Mourinho aynı Mourinho

2025-2026 Sezonun ilk resmi maçına Şampiyonlar Ligi 3’üncü Ön elemesinde Holanda’nın Feyenord takımına karşı çıkan Fenerbahçe’de yine pek bir şeyin değişmediğini üzülerek gördük: 2-1

2024-25 sezonuna dünyaca ünlü teknik direktör Jose Mourinho’yu alarak başlayan ve mutlak şampiyon olacağına inanan sarı-lacivertli camia, sezon sonunda Galatasaray’ın gerisinde kalarak yine 2’likle yetinmişti.

Başkan Ali Koç’un her yıl yaptığı gibi bu sefer Teknik Direktör değişikliğine gitmemesi, istikrarlı olmalıyız artık diyerek Mourinho’yu tüm baskılara rağmen göndermemesi, 2025-26 sezonuna da onunla girmeyi tercih etmesi kendisi için bir hayli riskli bir davranıştı.

Fakat yine aynı hastalık devam etmiş, zamanında ve gereken transferler gecikmiş ve sezonun ilk resmi maçına sadece 2-3 yeni isim yetişebilmişti.

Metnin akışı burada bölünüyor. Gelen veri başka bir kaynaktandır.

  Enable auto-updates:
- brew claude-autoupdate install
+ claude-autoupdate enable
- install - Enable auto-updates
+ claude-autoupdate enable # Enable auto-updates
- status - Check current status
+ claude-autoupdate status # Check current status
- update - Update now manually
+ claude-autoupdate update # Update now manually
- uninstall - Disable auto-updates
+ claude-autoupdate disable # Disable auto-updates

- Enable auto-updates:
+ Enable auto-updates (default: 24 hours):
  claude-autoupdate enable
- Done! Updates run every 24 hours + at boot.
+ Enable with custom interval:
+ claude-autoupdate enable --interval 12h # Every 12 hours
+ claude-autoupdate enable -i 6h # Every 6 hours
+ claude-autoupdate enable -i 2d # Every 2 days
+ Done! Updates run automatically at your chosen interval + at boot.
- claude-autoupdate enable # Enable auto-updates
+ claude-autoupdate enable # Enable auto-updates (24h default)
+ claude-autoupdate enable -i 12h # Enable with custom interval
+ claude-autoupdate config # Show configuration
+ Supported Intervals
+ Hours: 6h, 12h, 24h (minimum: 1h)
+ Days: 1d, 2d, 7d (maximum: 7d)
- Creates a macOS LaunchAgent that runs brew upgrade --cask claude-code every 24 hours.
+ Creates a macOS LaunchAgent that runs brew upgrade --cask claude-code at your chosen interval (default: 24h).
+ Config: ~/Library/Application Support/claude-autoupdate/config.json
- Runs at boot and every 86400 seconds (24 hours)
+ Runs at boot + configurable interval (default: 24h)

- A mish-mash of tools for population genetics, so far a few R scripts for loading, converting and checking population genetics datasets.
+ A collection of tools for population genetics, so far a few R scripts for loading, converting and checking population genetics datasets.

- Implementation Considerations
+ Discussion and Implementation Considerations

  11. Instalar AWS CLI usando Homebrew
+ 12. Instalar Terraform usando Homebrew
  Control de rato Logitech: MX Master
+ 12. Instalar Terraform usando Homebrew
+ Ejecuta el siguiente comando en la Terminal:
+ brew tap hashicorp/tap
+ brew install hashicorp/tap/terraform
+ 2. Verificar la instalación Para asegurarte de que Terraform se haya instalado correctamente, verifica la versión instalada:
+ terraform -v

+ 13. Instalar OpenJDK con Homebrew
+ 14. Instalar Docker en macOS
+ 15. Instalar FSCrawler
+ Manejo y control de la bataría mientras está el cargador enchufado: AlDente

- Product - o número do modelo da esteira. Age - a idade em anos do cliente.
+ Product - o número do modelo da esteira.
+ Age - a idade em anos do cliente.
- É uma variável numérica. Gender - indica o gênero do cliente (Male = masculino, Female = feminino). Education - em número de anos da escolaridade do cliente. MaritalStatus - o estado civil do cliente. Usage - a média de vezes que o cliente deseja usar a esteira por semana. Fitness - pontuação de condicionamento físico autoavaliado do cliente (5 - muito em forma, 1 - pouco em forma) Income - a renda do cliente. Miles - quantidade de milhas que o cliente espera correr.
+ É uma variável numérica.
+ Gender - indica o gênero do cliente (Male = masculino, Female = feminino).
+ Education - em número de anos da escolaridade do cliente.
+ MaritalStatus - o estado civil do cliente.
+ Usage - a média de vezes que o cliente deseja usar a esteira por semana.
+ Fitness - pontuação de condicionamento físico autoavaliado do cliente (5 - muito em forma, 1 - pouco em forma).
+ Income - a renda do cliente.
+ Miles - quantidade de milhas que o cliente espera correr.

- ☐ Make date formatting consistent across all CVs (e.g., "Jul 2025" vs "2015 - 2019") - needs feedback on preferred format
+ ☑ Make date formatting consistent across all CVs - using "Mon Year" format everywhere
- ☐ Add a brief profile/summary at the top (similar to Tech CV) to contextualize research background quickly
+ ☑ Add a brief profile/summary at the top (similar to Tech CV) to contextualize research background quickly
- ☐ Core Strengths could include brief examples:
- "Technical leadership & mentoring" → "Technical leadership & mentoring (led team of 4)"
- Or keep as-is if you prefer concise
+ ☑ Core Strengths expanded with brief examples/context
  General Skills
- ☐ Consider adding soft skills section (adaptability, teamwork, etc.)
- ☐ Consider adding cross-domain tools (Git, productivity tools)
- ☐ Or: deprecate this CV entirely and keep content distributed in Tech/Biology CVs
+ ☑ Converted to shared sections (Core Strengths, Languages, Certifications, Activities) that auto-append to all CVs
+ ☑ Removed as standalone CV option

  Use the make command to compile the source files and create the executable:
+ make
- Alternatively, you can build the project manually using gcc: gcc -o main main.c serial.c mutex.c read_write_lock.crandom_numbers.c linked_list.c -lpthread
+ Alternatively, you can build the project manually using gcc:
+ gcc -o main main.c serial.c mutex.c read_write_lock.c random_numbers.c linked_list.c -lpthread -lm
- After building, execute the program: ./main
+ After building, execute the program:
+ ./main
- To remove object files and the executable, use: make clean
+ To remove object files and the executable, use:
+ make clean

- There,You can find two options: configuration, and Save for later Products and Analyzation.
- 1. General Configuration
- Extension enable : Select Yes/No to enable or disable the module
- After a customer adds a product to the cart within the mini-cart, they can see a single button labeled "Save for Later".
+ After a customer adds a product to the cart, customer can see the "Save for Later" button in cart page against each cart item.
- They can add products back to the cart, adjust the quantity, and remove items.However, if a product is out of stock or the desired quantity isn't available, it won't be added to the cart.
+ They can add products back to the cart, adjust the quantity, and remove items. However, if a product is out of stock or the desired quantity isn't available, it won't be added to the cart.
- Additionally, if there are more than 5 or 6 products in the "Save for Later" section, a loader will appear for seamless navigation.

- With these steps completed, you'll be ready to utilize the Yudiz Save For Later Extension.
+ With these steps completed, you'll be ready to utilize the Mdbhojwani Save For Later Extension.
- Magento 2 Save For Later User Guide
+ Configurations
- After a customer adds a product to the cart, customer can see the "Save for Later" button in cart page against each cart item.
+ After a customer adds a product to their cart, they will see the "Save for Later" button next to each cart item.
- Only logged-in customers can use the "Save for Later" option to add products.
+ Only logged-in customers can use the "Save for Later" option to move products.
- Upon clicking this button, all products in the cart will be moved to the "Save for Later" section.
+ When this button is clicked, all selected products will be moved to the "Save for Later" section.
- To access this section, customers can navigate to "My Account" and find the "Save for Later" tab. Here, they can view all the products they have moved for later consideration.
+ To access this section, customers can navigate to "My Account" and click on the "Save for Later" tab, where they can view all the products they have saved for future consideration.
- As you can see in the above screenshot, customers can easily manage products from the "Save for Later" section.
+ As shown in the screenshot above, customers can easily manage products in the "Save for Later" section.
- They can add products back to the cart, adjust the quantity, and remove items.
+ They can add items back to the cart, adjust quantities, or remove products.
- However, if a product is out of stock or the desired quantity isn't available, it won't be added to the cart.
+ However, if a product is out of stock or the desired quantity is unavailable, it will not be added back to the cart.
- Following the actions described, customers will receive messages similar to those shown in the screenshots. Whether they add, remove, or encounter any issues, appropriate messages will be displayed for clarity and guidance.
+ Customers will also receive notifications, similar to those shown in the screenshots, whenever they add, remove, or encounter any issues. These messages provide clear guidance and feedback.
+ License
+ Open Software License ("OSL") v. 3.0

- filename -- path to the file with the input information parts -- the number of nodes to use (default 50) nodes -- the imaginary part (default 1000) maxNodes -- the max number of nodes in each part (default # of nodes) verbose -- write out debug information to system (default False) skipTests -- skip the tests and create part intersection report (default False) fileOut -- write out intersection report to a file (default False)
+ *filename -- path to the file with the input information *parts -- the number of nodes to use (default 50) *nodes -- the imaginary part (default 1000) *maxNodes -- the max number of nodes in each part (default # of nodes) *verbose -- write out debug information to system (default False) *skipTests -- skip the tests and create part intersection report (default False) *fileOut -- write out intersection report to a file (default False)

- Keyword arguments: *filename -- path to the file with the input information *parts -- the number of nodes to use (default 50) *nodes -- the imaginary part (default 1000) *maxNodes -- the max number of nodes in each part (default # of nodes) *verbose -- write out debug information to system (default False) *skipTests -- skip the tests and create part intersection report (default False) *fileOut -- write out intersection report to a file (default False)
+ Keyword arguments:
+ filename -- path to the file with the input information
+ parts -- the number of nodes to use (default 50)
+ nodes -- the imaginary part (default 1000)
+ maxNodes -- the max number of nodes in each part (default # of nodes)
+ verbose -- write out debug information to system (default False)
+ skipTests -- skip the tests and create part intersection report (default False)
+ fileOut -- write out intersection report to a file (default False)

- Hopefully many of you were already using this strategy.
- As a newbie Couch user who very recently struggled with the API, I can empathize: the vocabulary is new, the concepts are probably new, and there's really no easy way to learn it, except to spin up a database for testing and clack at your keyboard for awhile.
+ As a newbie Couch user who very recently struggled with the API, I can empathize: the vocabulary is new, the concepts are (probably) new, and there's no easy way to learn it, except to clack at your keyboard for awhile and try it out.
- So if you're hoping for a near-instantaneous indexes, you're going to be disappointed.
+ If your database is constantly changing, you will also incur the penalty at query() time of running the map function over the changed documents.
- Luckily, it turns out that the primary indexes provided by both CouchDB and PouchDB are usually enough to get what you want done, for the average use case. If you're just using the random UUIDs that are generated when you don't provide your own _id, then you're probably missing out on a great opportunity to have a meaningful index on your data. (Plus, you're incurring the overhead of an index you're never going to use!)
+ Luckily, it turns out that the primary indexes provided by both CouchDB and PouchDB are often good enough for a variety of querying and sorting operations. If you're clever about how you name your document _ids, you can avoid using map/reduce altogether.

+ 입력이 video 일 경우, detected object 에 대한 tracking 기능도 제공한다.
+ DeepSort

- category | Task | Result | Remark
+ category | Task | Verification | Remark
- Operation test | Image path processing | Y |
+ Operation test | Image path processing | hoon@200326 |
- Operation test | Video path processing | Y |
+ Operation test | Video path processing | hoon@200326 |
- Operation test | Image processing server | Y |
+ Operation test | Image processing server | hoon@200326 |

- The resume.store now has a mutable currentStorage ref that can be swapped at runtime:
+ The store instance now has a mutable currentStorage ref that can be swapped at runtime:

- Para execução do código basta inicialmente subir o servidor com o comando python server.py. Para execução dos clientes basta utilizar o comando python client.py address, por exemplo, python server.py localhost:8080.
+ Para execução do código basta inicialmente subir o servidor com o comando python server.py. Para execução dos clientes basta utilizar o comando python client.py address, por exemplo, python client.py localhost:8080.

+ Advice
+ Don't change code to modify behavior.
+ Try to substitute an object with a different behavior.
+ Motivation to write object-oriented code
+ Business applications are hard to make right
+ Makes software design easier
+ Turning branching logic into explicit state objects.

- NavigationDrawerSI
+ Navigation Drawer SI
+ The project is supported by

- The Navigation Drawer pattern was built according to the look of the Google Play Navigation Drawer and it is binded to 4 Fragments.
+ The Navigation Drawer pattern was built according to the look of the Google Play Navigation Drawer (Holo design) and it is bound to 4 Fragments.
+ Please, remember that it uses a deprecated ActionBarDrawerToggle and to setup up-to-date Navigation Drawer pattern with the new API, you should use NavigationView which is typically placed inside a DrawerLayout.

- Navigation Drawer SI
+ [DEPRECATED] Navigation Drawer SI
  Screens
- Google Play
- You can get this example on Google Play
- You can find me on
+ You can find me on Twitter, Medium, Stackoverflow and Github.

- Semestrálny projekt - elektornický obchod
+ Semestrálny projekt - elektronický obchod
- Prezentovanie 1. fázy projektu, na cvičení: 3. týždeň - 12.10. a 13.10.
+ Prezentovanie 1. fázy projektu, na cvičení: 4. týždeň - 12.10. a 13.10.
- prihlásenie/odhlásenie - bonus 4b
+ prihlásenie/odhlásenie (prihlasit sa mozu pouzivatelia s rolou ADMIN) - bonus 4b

Bunlardan santrofor John Duran ve sol kanata Kostic’in yerine getirilen Archie Brown hazırlık maçlarında oynatılmış, geçen yıl devre arası alınan stoper Milan Skriniar ile sağ kanada alınan Nelson Semedo ise ancak Feyenord maçına yetiştirilebilmiş, bir iki antrenmanla kadroda yer alabilmişlerdi.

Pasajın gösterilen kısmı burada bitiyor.